Let us not declare an end to societal disruption by governmental decree justified by COVID-19. Who can know what the CCP, CDC, WHO, or DNC (all looking so similar recently) will unleash upon us tomorrow? If it’s in their interest to wreak havoc, they will try — and may succeed.

That said, let’s declare an end to the First Wave of all that. It’s over. Everyone knows it — except, perhaps, New Yorkers and Californians, whose immersion in Marxism prevents cogent thought.

Looking back on two years of the Pandemic, which moments — which decisions, which deceptions, which outrages — merit the COVID Hall of Shame? It’s not an easy choice.

Candidate 1: The death sentence for nursing home patients.

It was known from the outset that COVID was most often fatal for elderly people in poor health. A locus of fatalities in March 2020 was a single nursing home in Washington State — it was right there on the Johns Hopkins website. Yet, Democrat governors Wolf, Cuomo, Witmer, Murphy, and Newsom ordered chronically-ill senior citizens with COVID discharged to nursing homes. The staff inevitably carried the illness to others during their normal course of duty. The only apt analogy is the distribution of smallpox-ridden blankets given to Native Americans by the British during the French and Indian War. In July 2020, the .7% of Pennsylvania’s population who were nursing-home residents accounted for 69% of COVID deaths there. 

This action by Pennsylvania governor Tom Wolf and his colleagues can’t be chalked up to stupidity. Governors aren’t that stupid. To what end was it done? We cannot know. Wolf’s Secretary of Health Rachel Levine pulled her own mother from a nursing home, presumably to avoid a death sentence. Levine is now U.S. Assistant Secretary of Health and a four-star admiral. Good for her. Wolf remains governor. 

Candidate 2: Demonization of existing drugs that treat COVID

When some enterprising soul discovers an existing treatment for a new health threat, he or she usually becomes an overnight hero, especially when the treatment is safe, cheap, and widely available. When President Trump spoke of the promise of hydroxychloroquine for treating COVID-19, the national media scoffed, because they considered Trump an ignoramus. When physicians who had prescribed hydroxychloroquine safely to prevent and treat malaria and chronic diseases for six decades championed its off-label use to treat a potentially fatal malady for which no other treatment existed, they were ostracized, and their medical licenses threatened. The hapless Neil Cavuto declared on Fox News: “this stuff will kill you.” He couldn’t have been more wrong. I know a medical professional who contracted COVID early on. She told me the hydroxychloroquine she took regularly for another illness saved her life. The drug proved effective in multiple studies when given early in the course of the disease, but its use was never adopted. Many died needlessly as a result.

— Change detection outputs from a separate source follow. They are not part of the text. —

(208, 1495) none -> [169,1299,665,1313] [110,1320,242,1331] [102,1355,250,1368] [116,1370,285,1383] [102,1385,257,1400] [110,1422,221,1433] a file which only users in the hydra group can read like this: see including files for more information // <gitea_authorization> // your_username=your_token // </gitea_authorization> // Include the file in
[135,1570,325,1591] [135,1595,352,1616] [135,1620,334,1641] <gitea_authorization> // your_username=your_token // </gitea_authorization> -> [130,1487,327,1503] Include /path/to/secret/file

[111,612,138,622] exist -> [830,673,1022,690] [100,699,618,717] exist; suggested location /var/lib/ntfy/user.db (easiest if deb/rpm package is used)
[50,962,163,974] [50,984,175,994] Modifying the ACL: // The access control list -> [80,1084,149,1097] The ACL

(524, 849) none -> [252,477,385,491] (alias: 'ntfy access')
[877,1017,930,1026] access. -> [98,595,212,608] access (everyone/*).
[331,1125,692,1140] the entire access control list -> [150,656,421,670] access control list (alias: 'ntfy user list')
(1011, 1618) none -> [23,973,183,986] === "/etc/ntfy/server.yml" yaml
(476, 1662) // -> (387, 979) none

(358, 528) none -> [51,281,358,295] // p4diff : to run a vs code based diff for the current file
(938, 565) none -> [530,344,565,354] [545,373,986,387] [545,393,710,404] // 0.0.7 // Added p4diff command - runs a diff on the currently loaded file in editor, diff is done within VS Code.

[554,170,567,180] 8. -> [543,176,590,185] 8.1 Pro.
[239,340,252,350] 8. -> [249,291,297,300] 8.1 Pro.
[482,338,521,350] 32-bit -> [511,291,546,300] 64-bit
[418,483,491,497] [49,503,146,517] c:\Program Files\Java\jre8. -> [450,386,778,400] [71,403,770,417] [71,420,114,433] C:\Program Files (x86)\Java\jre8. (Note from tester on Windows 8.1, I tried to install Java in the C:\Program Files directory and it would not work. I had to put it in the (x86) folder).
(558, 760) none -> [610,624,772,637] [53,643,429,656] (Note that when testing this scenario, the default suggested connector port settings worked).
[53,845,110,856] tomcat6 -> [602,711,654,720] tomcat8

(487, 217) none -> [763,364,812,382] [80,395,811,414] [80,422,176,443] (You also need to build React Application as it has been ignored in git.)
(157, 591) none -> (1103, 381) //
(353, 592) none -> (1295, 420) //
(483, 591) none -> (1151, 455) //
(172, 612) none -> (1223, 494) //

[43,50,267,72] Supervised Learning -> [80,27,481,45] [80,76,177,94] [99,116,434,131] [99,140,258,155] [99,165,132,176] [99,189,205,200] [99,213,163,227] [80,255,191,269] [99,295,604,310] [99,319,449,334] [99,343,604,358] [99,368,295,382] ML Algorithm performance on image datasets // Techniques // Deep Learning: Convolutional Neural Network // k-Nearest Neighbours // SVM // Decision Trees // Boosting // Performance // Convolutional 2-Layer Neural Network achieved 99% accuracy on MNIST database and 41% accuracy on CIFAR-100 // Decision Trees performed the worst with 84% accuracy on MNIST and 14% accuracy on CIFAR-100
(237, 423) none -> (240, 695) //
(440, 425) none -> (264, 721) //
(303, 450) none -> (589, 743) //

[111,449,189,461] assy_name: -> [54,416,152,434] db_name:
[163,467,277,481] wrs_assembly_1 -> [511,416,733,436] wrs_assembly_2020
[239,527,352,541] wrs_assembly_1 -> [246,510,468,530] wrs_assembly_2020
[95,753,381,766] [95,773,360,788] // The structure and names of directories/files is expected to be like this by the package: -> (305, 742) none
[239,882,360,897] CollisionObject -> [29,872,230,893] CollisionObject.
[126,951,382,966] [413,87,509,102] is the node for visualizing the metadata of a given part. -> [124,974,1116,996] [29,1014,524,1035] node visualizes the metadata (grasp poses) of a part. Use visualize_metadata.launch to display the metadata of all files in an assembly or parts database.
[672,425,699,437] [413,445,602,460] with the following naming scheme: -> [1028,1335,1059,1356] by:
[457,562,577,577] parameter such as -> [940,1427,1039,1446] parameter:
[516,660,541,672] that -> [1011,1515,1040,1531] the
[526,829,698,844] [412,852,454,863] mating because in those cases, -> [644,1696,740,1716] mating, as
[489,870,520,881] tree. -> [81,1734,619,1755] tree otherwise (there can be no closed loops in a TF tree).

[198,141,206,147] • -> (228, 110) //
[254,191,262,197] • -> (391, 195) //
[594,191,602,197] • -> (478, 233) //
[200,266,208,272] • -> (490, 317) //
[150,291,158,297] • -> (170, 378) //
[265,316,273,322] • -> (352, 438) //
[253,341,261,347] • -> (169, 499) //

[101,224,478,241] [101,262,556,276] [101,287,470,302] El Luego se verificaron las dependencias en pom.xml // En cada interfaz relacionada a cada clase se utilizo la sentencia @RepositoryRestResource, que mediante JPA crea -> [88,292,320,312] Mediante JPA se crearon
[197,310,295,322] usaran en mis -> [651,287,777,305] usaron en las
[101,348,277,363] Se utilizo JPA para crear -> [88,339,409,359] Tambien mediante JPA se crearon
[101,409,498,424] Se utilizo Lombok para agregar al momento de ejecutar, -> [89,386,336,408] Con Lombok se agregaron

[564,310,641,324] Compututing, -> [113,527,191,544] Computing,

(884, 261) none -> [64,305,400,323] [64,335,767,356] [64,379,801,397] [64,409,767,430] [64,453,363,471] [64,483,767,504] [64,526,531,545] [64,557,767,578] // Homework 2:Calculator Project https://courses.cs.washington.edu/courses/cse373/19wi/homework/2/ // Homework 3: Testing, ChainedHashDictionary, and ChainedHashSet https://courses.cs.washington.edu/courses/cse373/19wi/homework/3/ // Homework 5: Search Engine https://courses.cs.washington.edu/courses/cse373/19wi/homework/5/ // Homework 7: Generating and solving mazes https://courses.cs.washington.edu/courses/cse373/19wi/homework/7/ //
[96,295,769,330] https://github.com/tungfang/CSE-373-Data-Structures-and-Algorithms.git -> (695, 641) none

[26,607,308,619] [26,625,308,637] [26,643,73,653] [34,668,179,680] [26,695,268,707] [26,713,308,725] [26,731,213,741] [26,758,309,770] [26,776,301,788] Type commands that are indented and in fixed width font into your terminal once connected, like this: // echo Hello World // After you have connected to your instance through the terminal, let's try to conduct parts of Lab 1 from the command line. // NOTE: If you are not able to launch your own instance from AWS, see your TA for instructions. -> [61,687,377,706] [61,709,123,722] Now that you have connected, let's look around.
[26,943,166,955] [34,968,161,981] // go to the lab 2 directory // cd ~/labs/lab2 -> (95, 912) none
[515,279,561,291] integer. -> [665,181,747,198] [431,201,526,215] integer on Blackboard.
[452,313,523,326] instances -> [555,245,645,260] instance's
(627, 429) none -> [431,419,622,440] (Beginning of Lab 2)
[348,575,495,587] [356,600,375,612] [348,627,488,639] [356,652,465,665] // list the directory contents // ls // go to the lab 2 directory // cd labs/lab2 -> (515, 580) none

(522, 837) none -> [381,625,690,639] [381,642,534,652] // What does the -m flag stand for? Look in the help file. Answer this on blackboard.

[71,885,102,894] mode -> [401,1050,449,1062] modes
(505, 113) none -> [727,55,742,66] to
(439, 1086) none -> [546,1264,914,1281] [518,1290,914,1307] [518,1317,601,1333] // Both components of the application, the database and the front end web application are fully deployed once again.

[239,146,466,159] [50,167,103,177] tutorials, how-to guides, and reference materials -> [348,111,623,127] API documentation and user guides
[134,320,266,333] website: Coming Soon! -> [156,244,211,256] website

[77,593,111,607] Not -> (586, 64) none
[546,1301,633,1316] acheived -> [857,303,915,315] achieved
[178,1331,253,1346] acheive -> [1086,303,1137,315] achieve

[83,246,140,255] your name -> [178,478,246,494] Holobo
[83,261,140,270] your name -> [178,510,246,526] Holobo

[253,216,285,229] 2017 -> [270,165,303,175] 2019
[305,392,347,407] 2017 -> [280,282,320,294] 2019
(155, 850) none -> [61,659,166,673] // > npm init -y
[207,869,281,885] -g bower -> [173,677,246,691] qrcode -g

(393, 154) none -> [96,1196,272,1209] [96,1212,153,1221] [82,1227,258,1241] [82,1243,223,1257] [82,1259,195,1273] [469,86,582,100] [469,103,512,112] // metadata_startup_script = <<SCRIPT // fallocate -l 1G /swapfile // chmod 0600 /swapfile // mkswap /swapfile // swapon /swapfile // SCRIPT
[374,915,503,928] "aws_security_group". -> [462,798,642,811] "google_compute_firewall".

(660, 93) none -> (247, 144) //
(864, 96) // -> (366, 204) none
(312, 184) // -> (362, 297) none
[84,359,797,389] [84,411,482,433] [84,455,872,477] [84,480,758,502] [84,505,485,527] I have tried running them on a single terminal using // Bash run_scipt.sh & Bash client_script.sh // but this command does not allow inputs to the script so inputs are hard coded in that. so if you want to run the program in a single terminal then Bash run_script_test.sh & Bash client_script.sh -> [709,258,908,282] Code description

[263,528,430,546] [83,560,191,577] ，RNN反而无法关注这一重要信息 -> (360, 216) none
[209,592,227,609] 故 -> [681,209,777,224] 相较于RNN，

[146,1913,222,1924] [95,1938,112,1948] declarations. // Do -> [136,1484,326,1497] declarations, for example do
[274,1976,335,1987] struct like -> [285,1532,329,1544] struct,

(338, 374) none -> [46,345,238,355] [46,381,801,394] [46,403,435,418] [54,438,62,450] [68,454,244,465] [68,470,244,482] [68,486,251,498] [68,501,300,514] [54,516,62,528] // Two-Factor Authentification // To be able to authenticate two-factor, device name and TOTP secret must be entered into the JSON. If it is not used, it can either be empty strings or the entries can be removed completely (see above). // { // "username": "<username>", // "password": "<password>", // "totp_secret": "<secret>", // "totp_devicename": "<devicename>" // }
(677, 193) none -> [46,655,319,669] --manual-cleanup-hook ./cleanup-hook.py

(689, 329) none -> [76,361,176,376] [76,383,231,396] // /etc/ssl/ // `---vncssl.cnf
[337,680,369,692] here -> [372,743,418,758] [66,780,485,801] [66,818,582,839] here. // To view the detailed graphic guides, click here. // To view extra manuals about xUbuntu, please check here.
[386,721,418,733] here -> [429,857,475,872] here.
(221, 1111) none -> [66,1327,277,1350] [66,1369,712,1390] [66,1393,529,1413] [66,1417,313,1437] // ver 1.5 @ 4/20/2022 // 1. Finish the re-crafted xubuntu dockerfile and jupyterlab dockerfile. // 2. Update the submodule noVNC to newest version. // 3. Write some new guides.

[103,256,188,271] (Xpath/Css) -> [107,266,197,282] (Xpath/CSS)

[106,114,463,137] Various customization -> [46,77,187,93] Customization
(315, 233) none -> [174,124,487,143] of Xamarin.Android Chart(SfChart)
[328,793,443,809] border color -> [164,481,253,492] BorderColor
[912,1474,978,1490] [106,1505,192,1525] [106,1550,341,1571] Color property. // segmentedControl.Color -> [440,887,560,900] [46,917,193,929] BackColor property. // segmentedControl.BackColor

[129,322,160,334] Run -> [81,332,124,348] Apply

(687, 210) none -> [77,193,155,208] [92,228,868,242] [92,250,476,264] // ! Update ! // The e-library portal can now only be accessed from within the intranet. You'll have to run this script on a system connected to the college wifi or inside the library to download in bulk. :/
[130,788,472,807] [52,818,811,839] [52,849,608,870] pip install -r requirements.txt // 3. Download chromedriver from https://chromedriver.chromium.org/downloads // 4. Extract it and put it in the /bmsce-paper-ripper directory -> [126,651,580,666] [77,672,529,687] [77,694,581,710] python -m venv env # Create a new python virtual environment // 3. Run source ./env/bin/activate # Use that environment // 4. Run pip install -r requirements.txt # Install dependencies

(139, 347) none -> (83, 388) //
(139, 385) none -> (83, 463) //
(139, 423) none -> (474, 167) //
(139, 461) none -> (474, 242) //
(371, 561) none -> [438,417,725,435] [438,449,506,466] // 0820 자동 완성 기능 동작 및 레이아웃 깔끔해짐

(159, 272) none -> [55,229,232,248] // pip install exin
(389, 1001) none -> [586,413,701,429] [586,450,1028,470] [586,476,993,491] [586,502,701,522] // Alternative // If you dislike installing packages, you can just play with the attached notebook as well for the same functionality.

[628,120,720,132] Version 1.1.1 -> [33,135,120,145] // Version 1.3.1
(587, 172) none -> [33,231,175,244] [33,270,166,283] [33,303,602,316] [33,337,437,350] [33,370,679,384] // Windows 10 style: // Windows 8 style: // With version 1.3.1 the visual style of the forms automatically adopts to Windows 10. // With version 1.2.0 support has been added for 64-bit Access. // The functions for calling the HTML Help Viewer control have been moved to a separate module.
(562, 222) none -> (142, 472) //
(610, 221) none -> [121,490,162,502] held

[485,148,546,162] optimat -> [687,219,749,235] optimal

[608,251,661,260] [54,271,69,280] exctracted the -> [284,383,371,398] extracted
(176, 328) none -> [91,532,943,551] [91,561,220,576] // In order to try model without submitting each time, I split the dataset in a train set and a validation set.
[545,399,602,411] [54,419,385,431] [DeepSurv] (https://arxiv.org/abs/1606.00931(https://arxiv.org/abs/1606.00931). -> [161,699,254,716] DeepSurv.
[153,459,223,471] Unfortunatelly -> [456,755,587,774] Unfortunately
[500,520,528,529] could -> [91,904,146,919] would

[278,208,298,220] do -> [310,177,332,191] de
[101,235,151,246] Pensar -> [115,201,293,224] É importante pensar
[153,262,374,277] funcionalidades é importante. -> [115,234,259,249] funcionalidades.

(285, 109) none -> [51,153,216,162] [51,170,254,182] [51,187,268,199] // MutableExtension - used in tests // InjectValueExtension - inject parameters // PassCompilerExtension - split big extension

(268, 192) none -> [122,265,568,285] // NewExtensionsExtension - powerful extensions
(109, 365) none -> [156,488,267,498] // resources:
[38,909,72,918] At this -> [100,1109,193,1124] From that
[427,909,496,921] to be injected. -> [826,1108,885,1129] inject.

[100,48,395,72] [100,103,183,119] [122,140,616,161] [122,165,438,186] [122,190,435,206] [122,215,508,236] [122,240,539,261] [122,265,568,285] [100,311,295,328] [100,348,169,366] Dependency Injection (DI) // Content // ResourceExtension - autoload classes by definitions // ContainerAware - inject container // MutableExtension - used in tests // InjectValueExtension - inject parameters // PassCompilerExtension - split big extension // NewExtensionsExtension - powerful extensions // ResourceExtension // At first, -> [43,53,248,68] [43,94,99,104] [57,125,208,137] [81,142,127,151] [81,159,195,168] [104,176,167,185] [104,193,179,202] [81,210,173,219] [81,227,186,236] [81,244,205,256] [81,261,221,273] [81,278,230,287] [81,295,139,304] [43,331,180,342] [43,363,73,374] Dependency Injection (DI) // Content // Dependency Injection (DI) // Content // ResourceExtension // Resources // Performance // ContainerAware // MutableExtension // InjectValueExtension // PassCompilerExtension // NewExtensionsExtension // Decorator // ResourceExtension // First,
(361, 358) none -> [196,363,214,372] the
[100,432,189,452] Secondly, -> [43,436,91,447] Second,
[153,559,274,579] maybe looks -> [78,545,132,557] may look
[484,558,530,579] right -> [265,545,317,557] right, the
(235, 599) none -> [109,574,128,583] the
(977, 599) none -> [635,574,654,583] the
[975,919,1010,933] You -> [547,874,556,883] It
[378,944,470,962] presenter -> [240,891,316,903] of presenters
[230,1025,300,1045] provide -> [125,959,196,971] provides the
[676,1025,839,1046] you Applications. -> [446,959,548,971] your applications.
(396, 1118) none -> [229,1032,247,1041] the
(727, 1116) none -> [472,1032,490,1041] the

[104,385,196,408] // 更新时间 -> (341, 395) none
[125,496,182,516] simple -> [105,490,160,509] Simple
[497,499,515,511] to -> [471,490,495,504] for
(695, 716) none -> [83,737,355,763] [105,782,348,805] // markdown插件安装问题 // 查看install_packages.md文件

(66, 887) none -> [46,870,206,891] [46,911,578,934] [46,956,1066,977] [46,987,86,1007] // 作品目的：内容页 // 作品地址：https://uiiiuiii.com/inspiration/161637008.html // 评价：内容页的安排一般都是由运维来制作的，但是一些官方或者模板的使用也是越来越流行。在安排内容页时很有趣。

The same is true of ivermectin, the “horse de-wormer,” whose inventors won the 2015 Nobel Prize for medicine for creating the anti-parasitic drug — not for horses, but for humans (Human medications are routinely given to livestock). Why would an anti-parasitic prevent or treat COVID? We don’t know — but evidence shows it does. With no other treatment available, why wouldn’t off-label use of a safe, inexpensive drug be encouraged? Why ban its use and threaten colleagues who prescribed it? A loved one of mine survived COVID because of early intervention with ivermectin. She still feels the effects of a long bout with the disease, but she knew in two days she would beat it. (Her $15 prescription now costs $345.)